ツイントーーク!① 私ってツイてない……?

「はぁ〜〜〜……」


 山ガールの服を脱いだ千影は、下着姿になって、大きなため息をついた。


(私って、ほんとツイてないなぁ……)


 猫は嫌いではないが苦手——それは自分の心の問題なのだが、こうも猫ばかりいる町だと、心が落ち着かない。猫町だから仕方がないのだが、咲人に旅行先を提案されるより先に、そのことを伝えておけば良かったとも思う。


(しかも熊まで出ちゃうし……)


 楽しみにしていた山登りも中止になり、まさに踏んだり蹴ったり。

 それが自分一人の問題で済む話ならいい。

 けれど咲人や光莉も巻き込んでしまっている。双子子町ここに来てからというもの、二人にずっと気を使わせてばかりいるのが千影にとって心苦しかった。

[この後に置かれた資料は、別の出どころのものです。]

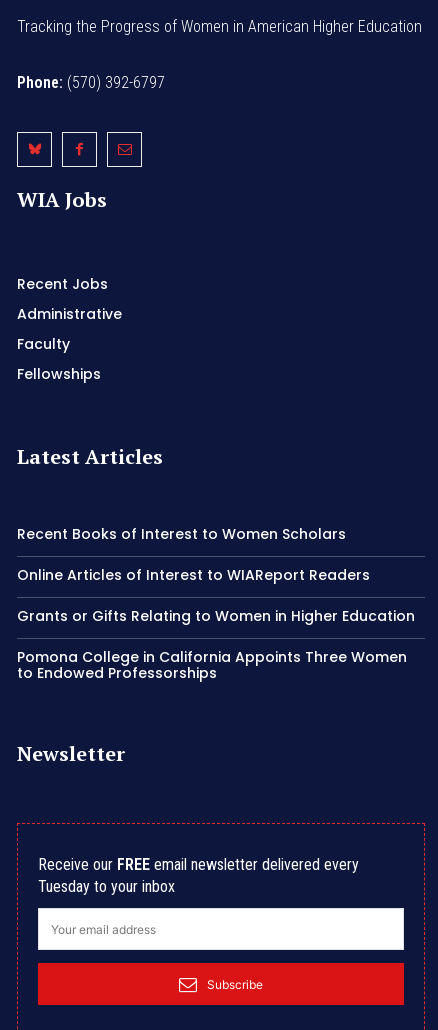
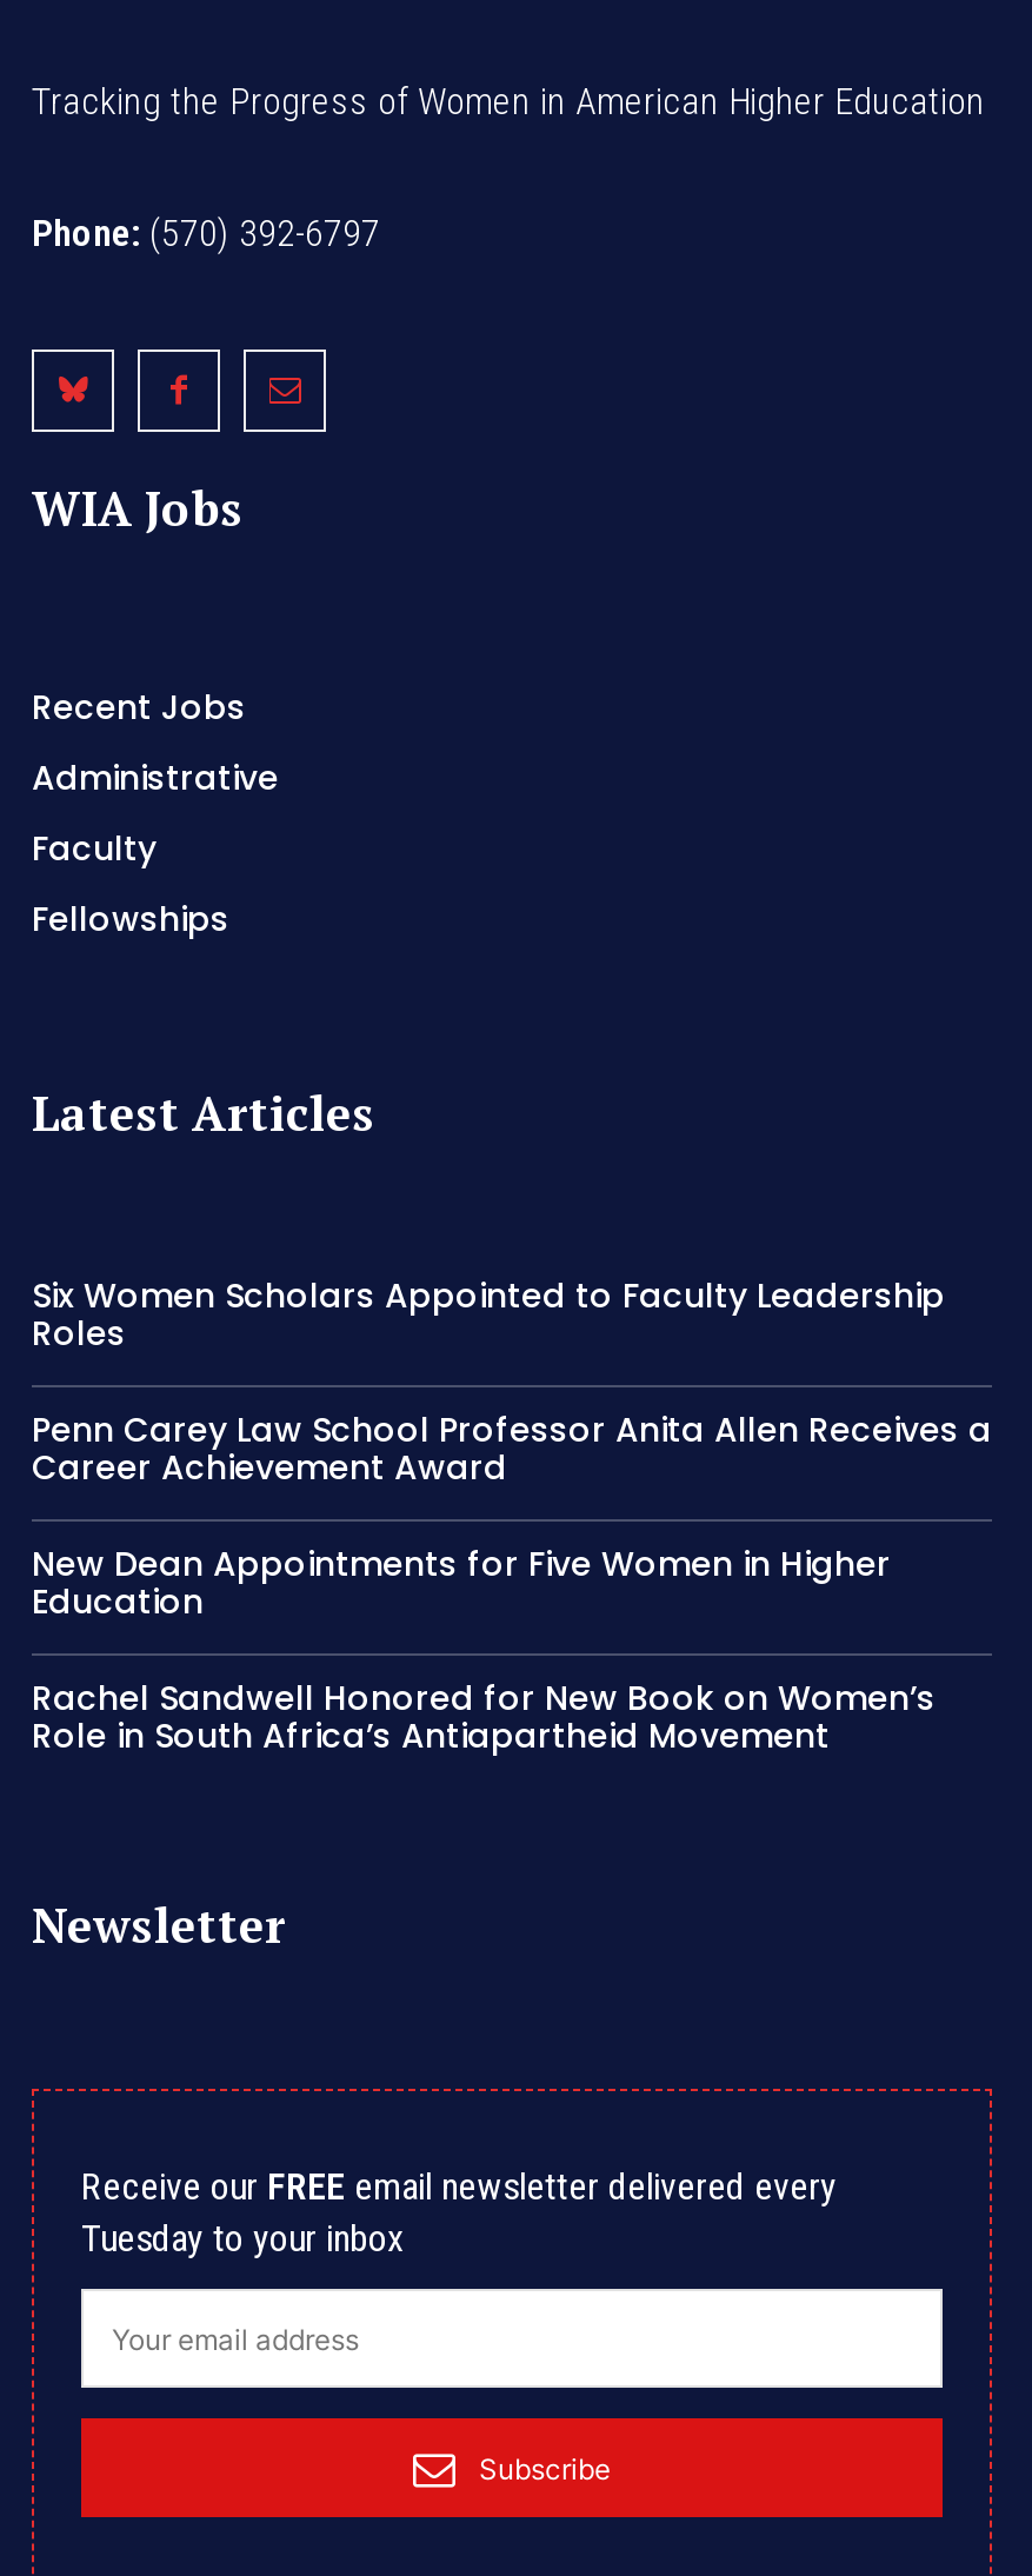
[17,524,346,544] Recent Books of Interest to Women Scholars -> [32,1273,945,1358] Six Women Scholars Appointed to Faculty Leadership | Roles
[17,566,370,586] Online Articles of Interest to WIAReport Readers -> [32,1407,992,1492] Penn Carey Law School Professor Anita Allen Receives a | Career Achievement Award
[17,606,415,626] Grants or Gifts Relating to Women in Higher Education -> [32,1542,891,1626] New Dean Appointments for Five Women in Higher | Education
[17,648,407,684] Pomona College in California Appoints Three Women | to Endowed Professorships -> [32,1676,936,1760] Rachel Sandwell Honored for New Book on Women’s | Role in South Africa’s Antiapartheid Movement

(……ううん、こういうときこそ笑顔でいなくちゃっ!)


 気を取り直そうと、パンパンと顔を叩くと——



 パァーーーン! ……ギャアアアアアァーーー……——



 急に耳の奥で発砲音が鳴り響き、はっとした。


(あれ……聞き間違いじゃなかったよね……)


 妹子山の発砲音のあとの……あれは、人間の悲鳴だった。

 それとも、人間の悲鳴に似た鳴き声を出せる動物がいるのだろうか——


(それに、あのお婆ちゃん……)


 最後の意味深な言葉がどうしても鼓膜に残っている——



『覚えておくといいよ。——この山はあんたにとって、とても危険な山さ……』



 あの言葉の意味はなんだったのか。


(あの山に、なにがあるの……?)


 そのあと老婆は忽然と姿を消した。

 いったい、どこに消えてしまったのだろう——



「隙ありぃーーーっ!」

「きゃあっ!」


 突然千影は後ろから胸を揉まれた。


「って、ひーちゃん……⁉ 驚かせないでよっ! ていうか、揉むのやめてっ!」

「だって、うちが近づいても気づく気配がなかったから。というか、なにをそんなに悩んでいるの?」

「べつに、悩んでないよ。ちょっと考え事をしていただけ……」


 千影がそう言うと、光莉はいつになく心配そうな顔で見つめてくる。


「……もしかして、マシロのことかな?」

「え?」


 数年前に宇佐見家で飼っていていたマシロという白い猫——たしかに、この町に来てから、ずっとそのことが頭の片隅にあった。電車の中で見た夢のせいかもしれない。


 ただ、今はそのことを考えていたわけではない。


「……ううん、そうじゃなくて、あのお婆ちゃんのこと」

「ああ、うん……どこに消えちゃったんだろうね……?」


 と、光莉は思い出して青ざめた顔をした。


 光莉は昔からおばけが苦手だ。様々な学問に精通していても、苦手なものは苦手らしく、非科学的なものは信じないと言いつつも、小刻みに震えている。


 そんな姉を見て、千影はなんだか悩んでいるのが馬鹿らしくなった。


「ひーちゃん、早く着替えて海に行こ? 私のことは気にしなくていいから」

「え? でも……」

「咲人くんと三人で素敵な思い出をつくらなきゃ——でしょ?」


 千影がにっこりと微笑むと、光莉も明るい表情になって「うん」と頷いた。


「そうだね! いっぱい楽しい思い出をつくろうね!」


 光莉はいそいそと水着に着替え始めたが、千影はその様子を横目で見ながら、そっと小さくため息を吐いた。


(私のせいで旅行を台無しにしたくない……三人にとって、素敵な旅行にしなくちゃ!)


 それは使命感なのか、義務感なのか。


 どちらにせよ、千影は頭の中を切り替えることにしたのだが、頭の片隅では、あの老婆の言葉と、マシロのことがぼんやりと浮かんでいた。